Indian Maoists sulk as Nepali comrades make peace

Indian Maoists sulk as Nepali comrades make peace

GARHWA, India (Reuters) – Maoist rebels may be laying down their weapons in Nepal, but over their border in India their ideological brethren are still talking the language of armed revolution and the destruction of capitalism.

Maoists from both countries formed an alliance in 2001 against “feudal exploitation” and “American imperialism”, but these days the relationship is showing serious signs of strain.

Nepal’s rebel chief Prachanda signed a peace deal with the government last week that paves the way for his forces to disarm and join an interim government.

Elections will be held for an assembly meant to draft a new constitution and, the rebels hope, abolish the monarchy.

Nepal’s people are rejoicing, but in the forests and villages of eastern India, Maoist rebels, known as Naxalites, sound distinctly disappointed.

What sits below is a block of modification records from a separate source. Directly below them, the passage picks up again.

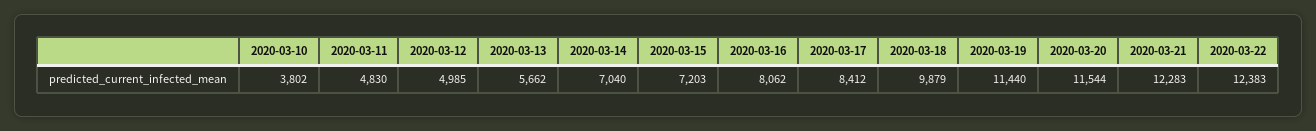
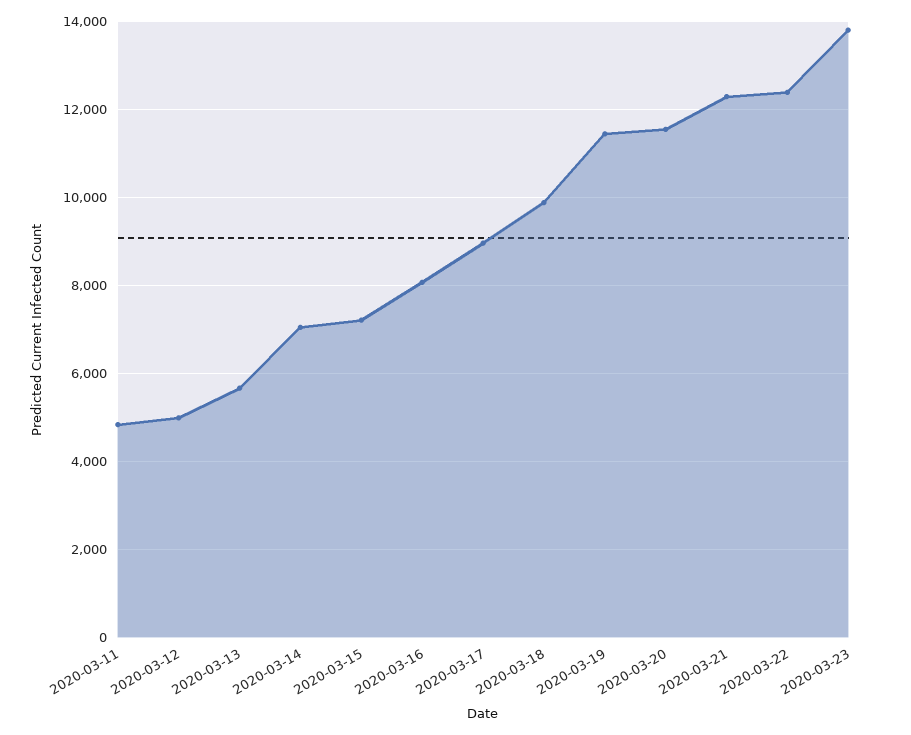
2020-03-10: 3802 -> none
2020-03-17: 8412 -> 9000
2020-03-23: none -> 13800

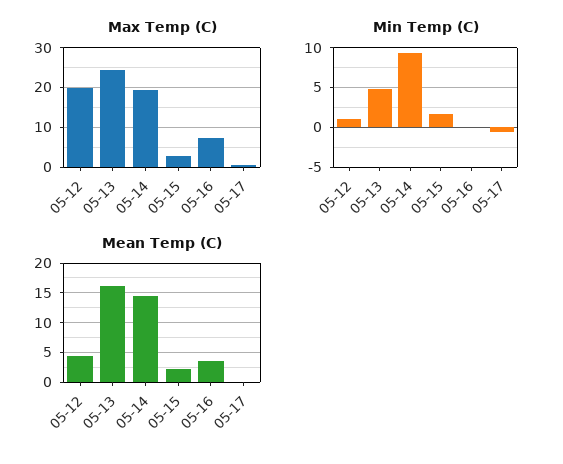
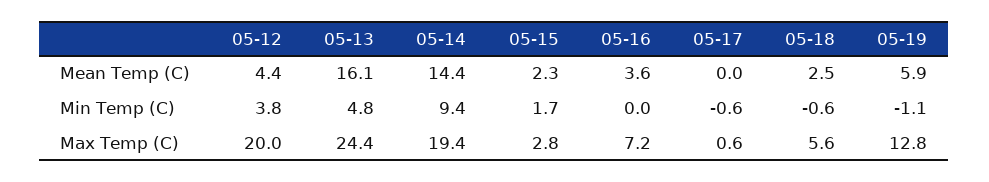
Min Temp (C), 05-12: 1 -> 3.8
Mean Temp (C), 05-18: none -> 2.5
Mean Temp (C), 05-19: none -> 5.9
Min Temp (C), 05-18: none -> -0.6
Min Temp (C), 05-19: none -> -1.1
Max Temp (C), 05-18: none -> 5.6
Max Temp (C), 05-19: none -> 12.8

“Prachanda made a big mistake by deciding to share power,” said a underground Maoist leader, who spoke to Reuters in a remote village in the Garhwa district of Jharkhand.

“The Maoists of Nepal should have killed King Gyanendra and taken power.”

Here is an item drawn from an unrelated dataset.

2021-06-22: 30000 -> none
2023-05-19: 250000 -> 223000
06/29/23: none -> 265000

“They were going well, but at the last minute they compromised with the imperialist powers,” he added, accusing Prachanda of “selling out”.

Officially the two movements say they share only “ideological links”, but another underground Naxal leader admitted that Nepali Maoists “may have” come to India to help train rebels.

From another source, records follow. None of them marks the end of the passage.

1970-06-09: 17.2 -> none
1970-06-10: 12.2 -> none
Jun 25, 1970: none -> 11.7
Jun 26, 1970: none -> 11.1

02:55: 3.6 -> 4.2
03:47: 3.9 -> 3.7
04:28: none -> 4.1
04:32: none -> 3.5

India’s Naxalites were hoping that “victory” in Nepal, and a Maoist revolutionary government, would have given a huge boost to their own four-decade-long struggle.

“They have bowed down before the government,” said Jiten Marandi of the Maoist-backed Revolutionary Democratic Front in the state capital Ranchi, who has been jailed three times.

“Their armed squads were their main source of power. Now they have surrendered their weapons, they will have a lot of problems.”

CHAMPIONS OF THE POOR

India’s Maoists trace their armed struggle back to an uprising in the eastern town of Naxalbari in 1967.

Today, their guerrilla squads operate in 13 of India’s 29 states and around 165 of the country’s 602 administrative districts, from the south through the central and eastern forests and up to Nepal.

In April, Prime Minister Manmohan Singh called the uprising “the single biggest internal security challenge” faced by India.

In rural, impoverished and tribal-dominated Jharkhand, Maoists drew support in the 1980s by chasing away landlords, redistributing land and ending a system of bonded labour.

Today, they try to tap into discontent over the displacement of tribespeople to make way for mines throughout mineral-rich eastern India, and also lead campaigns for rural labourers to be paid the legal minimum wage.

But quite how many people truly support the Maoists’ revolutionary agenda is hard to tell.

Fear certainly plays a large part, analysts say, and the Maoists themselves occasionally sound frustrated at the locals’ lack of revolutionary fervour.

Over in Nepal, Prachanda is remodelling himself as a political leader rather than a fearsome guerrilla. He insists he is a “21st Century communist” not a dogmatic one, and says India’s Maoists have not “evolved” with the times.

It is not hard to see why he would want to dissociate himself from his Indian comrades, who want to chase away foreign investment and set up a socialist economic system.

“Parliamentary democracy has failed to bring change,” said Marandi. “It is only possible through armed revolution.”